Bangladesh Faces Acute Nurse Shortage Amid Rising Healthcare Demand
Bangladesh faces a severe nursing shortage, with far too few nurses for its fast-growing population and a nurse-to-doctor ratio well below global standards, which is straining hospitals and lowering care quality. The review says the crisis is driven by limited training capacity, low pay, poor working conditions, migration, and urban-rural imbalance, and it calls for more nursing education, better salaries, and stronger workforce planning.
- Country:
- Bangladesh
Bangladesh has made big progress in health and development over the last few decades. People are living longer, cities are growing, and more families are using hospitals and clinics. But the health system has not grown at the same speed. One of the biggest reasons is a shortage of nurses.
Nurses are the people who stay closest to patients. They give medicines, monitor recovery, support doctors, and provide care day and night. When there are too few nurses, hospitals become crowded, waiting times increase, and the quality of care drops. This is now a serious challenge across Bangladesh.
Too Few Nurses for a Large Population
The review shows that Bangladesh has 153,613 registered nurses and midwives. That may sound like a lot, but for a population of more than 171 million, it is not enough. The country has about 6.6 nurses and midwives for every 10,000 people.
The nurse-to-doctor ratio is also very low. Bangladesh has about 1.1 nurses for every doctor, while the World Health Organization recommends 3 nurses for every doctor. This gap creates pressure on doctors and weakens patient care, especially in busy hospitals.
Compared with other South Asian countries, Bangladesh is near the bottom. Nepal and the Maldives have much higher nurse numbers for their populations. Bangladesh is only slightly ahead of Pakistan and Afghanistan. This shows the shortage is not small or temporary. It is a long-term system problem.
Why the Shortage Keeps Getting Worse
The article explains that the shortage is caused by several connected problems. First, the population has grown very quickly, but nursing education and hiring have not kept pace. There are not enough training seats, and not enough new nurses are entering the system each year.
Second, many nurses leave because of low pay and limited career growth. In the public sector, nurses often start in lower salary grades and face slow promotions. In the private sector, salaries can be low and rules are often unclear. Some nurses report delayed payments and poor job security.
Third, migration is a major issue. Nurses can earn much more in countries like the United States, Canada, or the United Kingdom. Better salaries and safer workplaces attract skilled nurses abroad, leaving Bangladesh with fewer experienced professionals.
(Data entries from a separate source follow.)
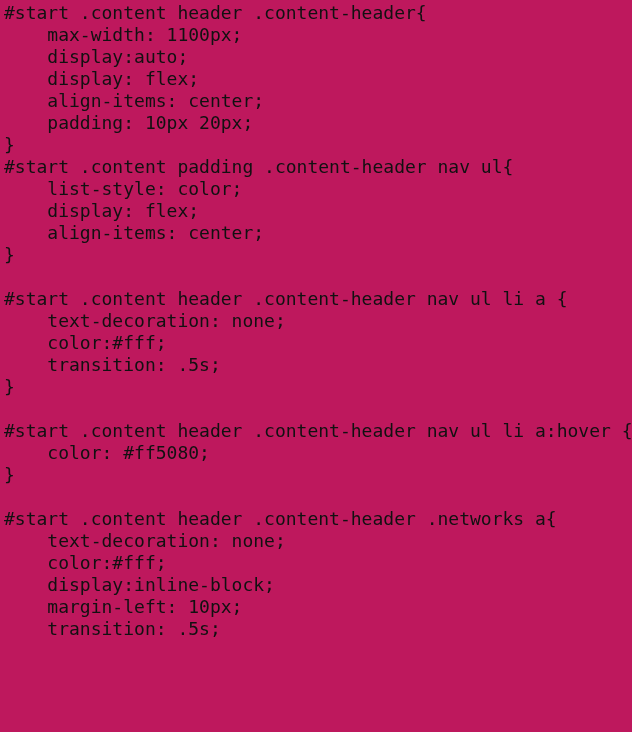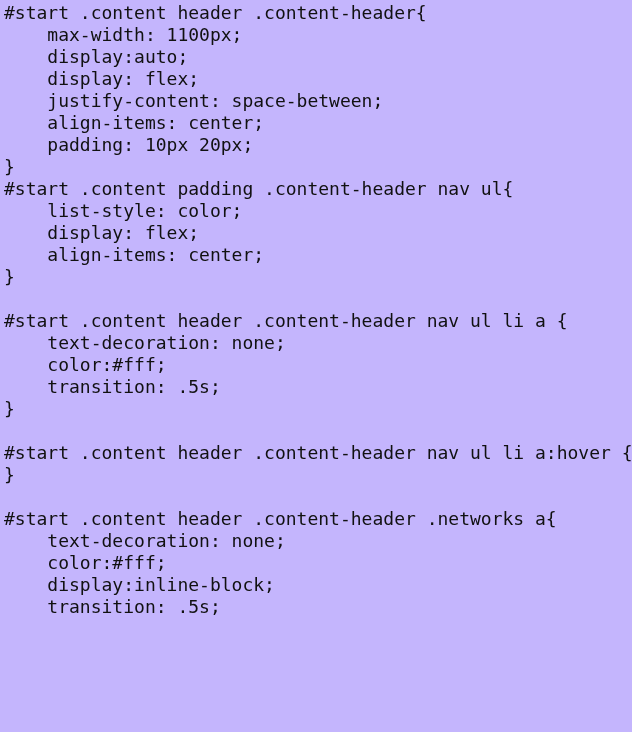--- a/index.html
+++ b/index.html
@@ -37,7 +37,7 @@
 </head>
 <body style="background: rgb(247, 247, 247);">
 
-<div id="code-listing" style="background: #c4b5fd; color: rgb(17, 17, 17);">
+<div id="code-listing" style="background: #be185d; color: rgb(17, 17, 17);">
     <div class="code-line">#start .content header .content-header{</div>
     <div class="code-line">    max-width: 1100px;</div>
     <div class="code-line">    display:auto;</div>

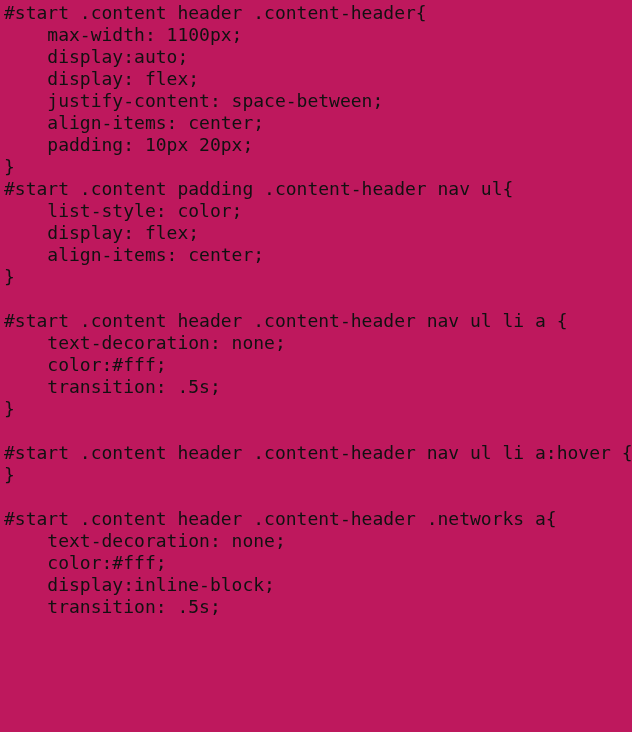--- a/index.html
+++ b/index.html
@@ -42,7 +42,6 @@
     <div class="code-line">    max-width: 1100px;</div>
     <div class="code-line">    display:auto;</div>
     <div class="code-line">    display: flex;</div>
-    <div class="code-line">    justify-content: space-between;</div>
     <div class="code-line">    align-items: center;</div>
     <div class="code-line">    padding: 10px 20px;</div>
     <div class="code-line">}</div>

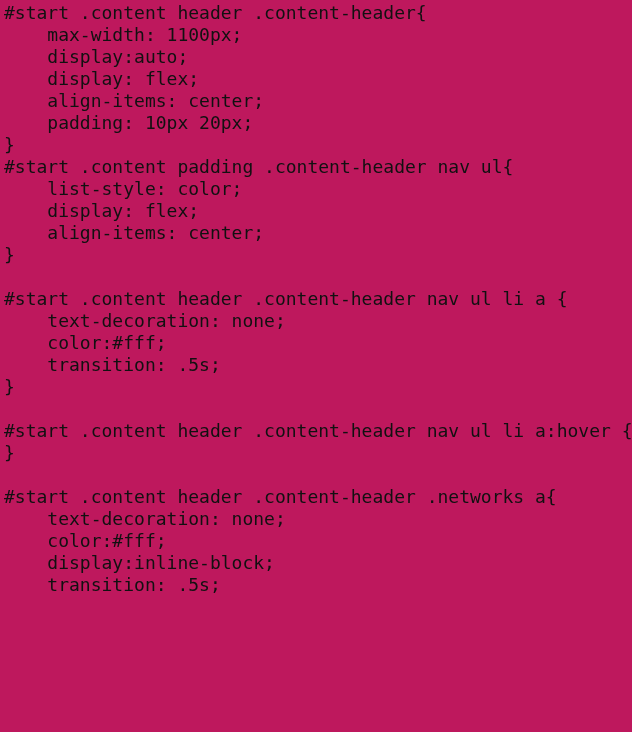--- a/index.html
+++ b/index.html
@@ -58,6 +58,7 @@
     <div class="code-line">}</div>
     <div class="code-line blank"></div>
     <div class="code-line">#start .content header .content-header nav ul li a:hover {</div>
+    <div class="code-line">    color: #ff5080;</div>
     <div class="code-line">}</div>
     <div class="code-line blank"></div>
     <div class="code-line">#start .content header .content-header .networks a{</div>

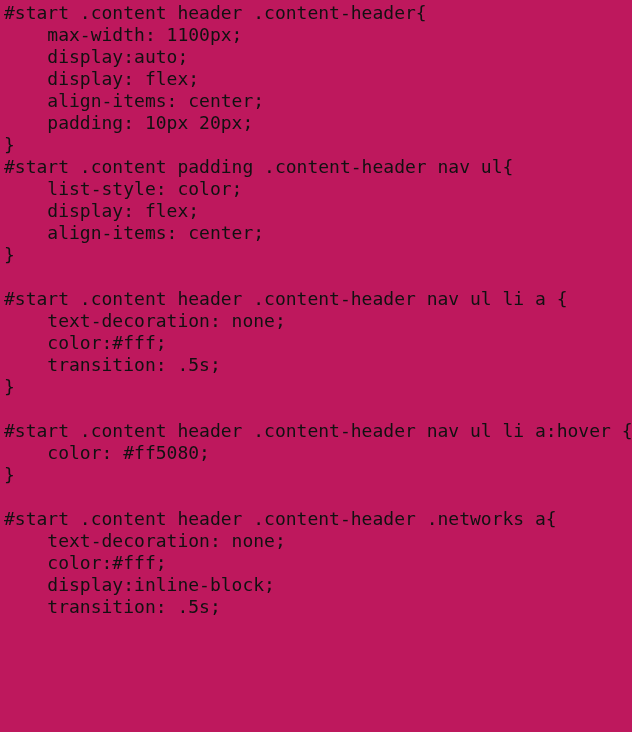--- a/index.html
+++ b/index.html
@@ -65,6 +65,7 @@
     <div class="code-line">    text-decoration: none;</div>
     <div class="code-line">    color:#fff;</div>
     <div class="code-line">    display:inline-block;</div>
+    <div class="code-line">    margin-left: 10px;</div>
     <div class="code-line">    transition: .5s;</div>
   </div>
The review also points to social and workplace challenges. Nurses often face stress, burnout, and bullying. In some cases, they are blamed for problems beyond their control. These conditions make nursing a difficult profession to stay in.
Rural Areas Are Hit the Hardest
The shortage is not equal across the country. Most healthcare workers are based in cities, while rural areas have far fewer nurses and doctors. The review reports that over 73 percent of healthcare workers are in urban facilities, and less than 27 percent are in rural areas.
This creates a major gap in care. People in rural communities already face challenges such as long travel distances, fewer hospitals, and limited emergency services. When those facilities also have too few nurses, patients may not get timely treatment.
As a result, the people who need care the most often have the least access to it. This urban-rural imbalance is one of the biggest reasons health inequality remains high in Bangladesh.
What Bangladesh Can Do Next
The review offers practical solutions. The first step is to expand nursing education. Bangladesh needs more nursing colleges, more training seats, and stronger support for students. The country also needs to review gender-based admission limits so more qualified students can enter nursing.
The second step is to improve working conditions. Nurses need fair salaries, clear promotion pathways, and safer workplaces. If nurses feel respected and supported, more of them will stay in the profession.
The third step is better workforce planning. The government should use updated data to recruit nurses based on real need, not old targets. Rural areas should get special support, including incentives for nurses to work outside major cities.
Finally, the review says that the government, private hospitals, and NGOs must work together. No single group can solve the shortage alone. A coordinated plan is needed to build a stronger nursing workforce and improve care for everyone.
Bangladesh has already shown that it can make major progress when it invests in the right priorities. Strengthening nursing is now one of the most important priorities for the country's future health system.